Da ormai sei mesi parcheggiava ogni giorno negli stalli gialli riservati ai disabili, sempre nello stesso punto di via San Francesco d’Assisi, a Novara. L'auto rimaneva ferma per tutta la giornata. Gli agenti del Nucleo Operativo della polizia locale di Novara, insospettiti dalla permanenza del veicolo, hanno effettuato una serie di controlli incrociati. Il contrassegno invalidi era stato rilasciato dal comune di Mortara. Gli agenti hanno contatto i colleghi del comune lomellino per scoprire a chi fosse intestato il permesso: una donna di 83 anni, mentre il veicolo risultava intestato al figlio di 56 anni, residente allo stesso indirizzo dell'anziana. Questa mattina (giovedì) gli agenti del Comando della polizia locale di Mortara hanno verificato che la signora fosse a casa, mentre a Novara si accertava che il figlio si trovava vicino a una banca nella zona della stazione.

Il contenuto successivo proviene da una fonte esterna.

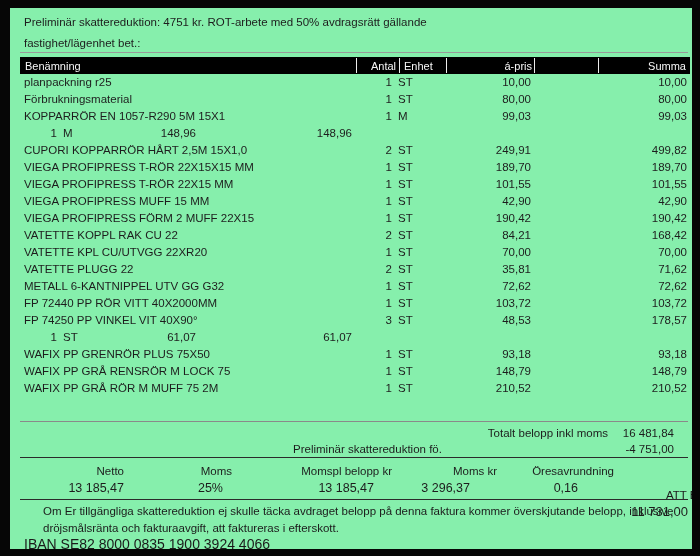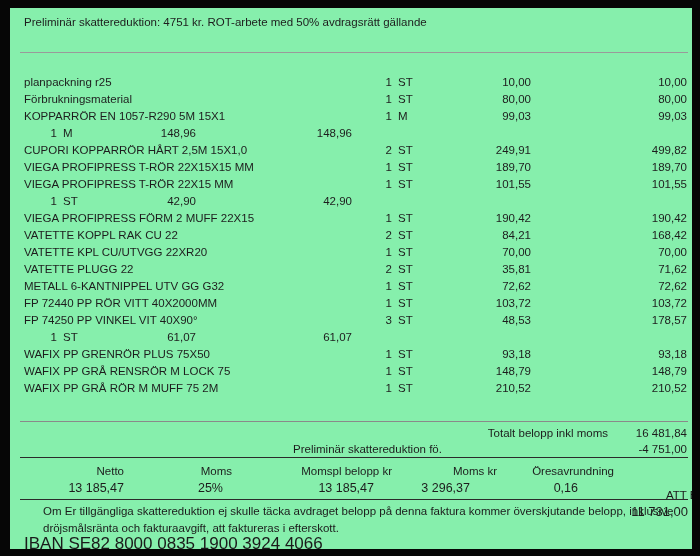"fastighet/lägenhet bet.:" div { html: none -> <div>fastighet/lägenhet bet.:</div> }
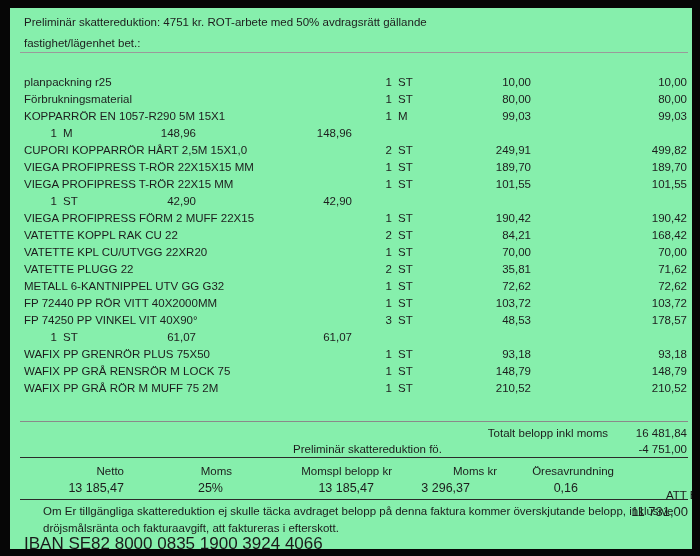"Benämning" div.thead { html: none -> <div> <div>Benämning</div> <div>Antal</div> <div>Enhet</div> <div>á-pris</div> <div></div> <div>Summa</div> </div> }
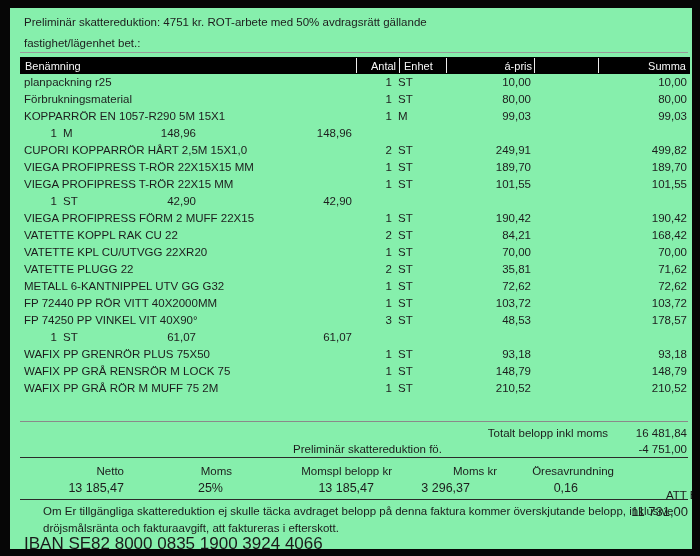"VIEGA PROFIPRESS MUFF 15 MM" div.tc { html: none -> <div>VIEGA PROFIPRESS MUFF 15 MM</div> }
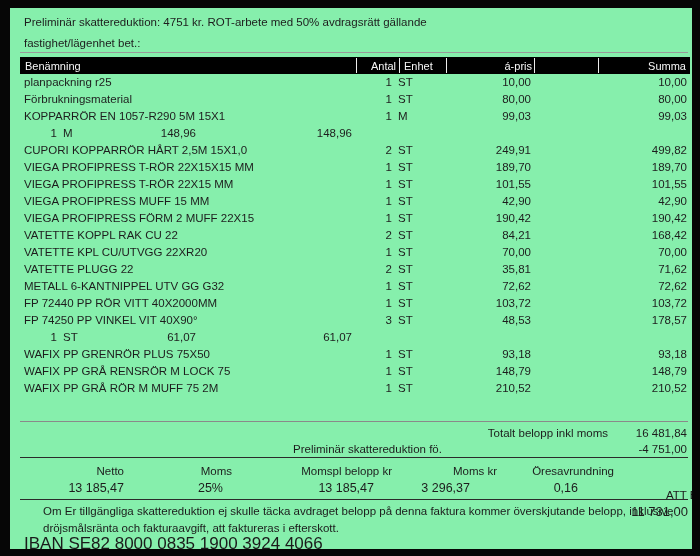"16 481,84" .tot-value { right: 5px -> 18px }
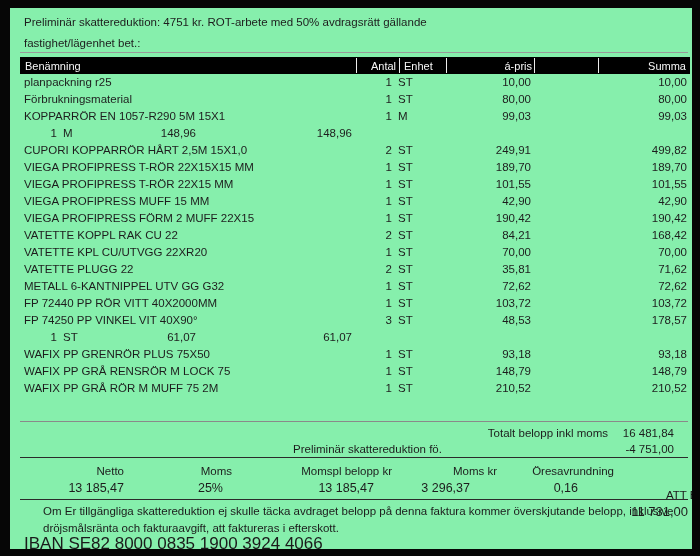"IBAN SE82 8000 0835 1900" .iban { font-size: 17px -> 14px }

Il 56enne è stato quindi contattato e sanzionato per sosta su uno stallo invalidi senza averne titolo, e per utilizzo abusivo del contrassegno invalidi.

«In città abbiamo lavorato a lungo, con le relative associazioni – commenta l’assessore alla sicurezza del comune di Novara, Luca Piantanida – per agevolare la sosta dei disabili, aumentando il numero degli stalli e scegliendo le zone maggiormente frequentate e quindi più difficilmente raggiungibili come uffici pubblici, Poste, Inps. Assistere ad azioni di questo genere sconcerta. Per questo la polizia locale sta incrementando i controlli anche in questo ambito, specialmente dopo la fine del lockdown e il ritorno in zona bianca. Rubare il posto ad un disabile, con un contrassegno falso o intestato ad altri, è un’azione davvero spiacevole e riprovevole. Non vogliamo che succeda nella nostra città».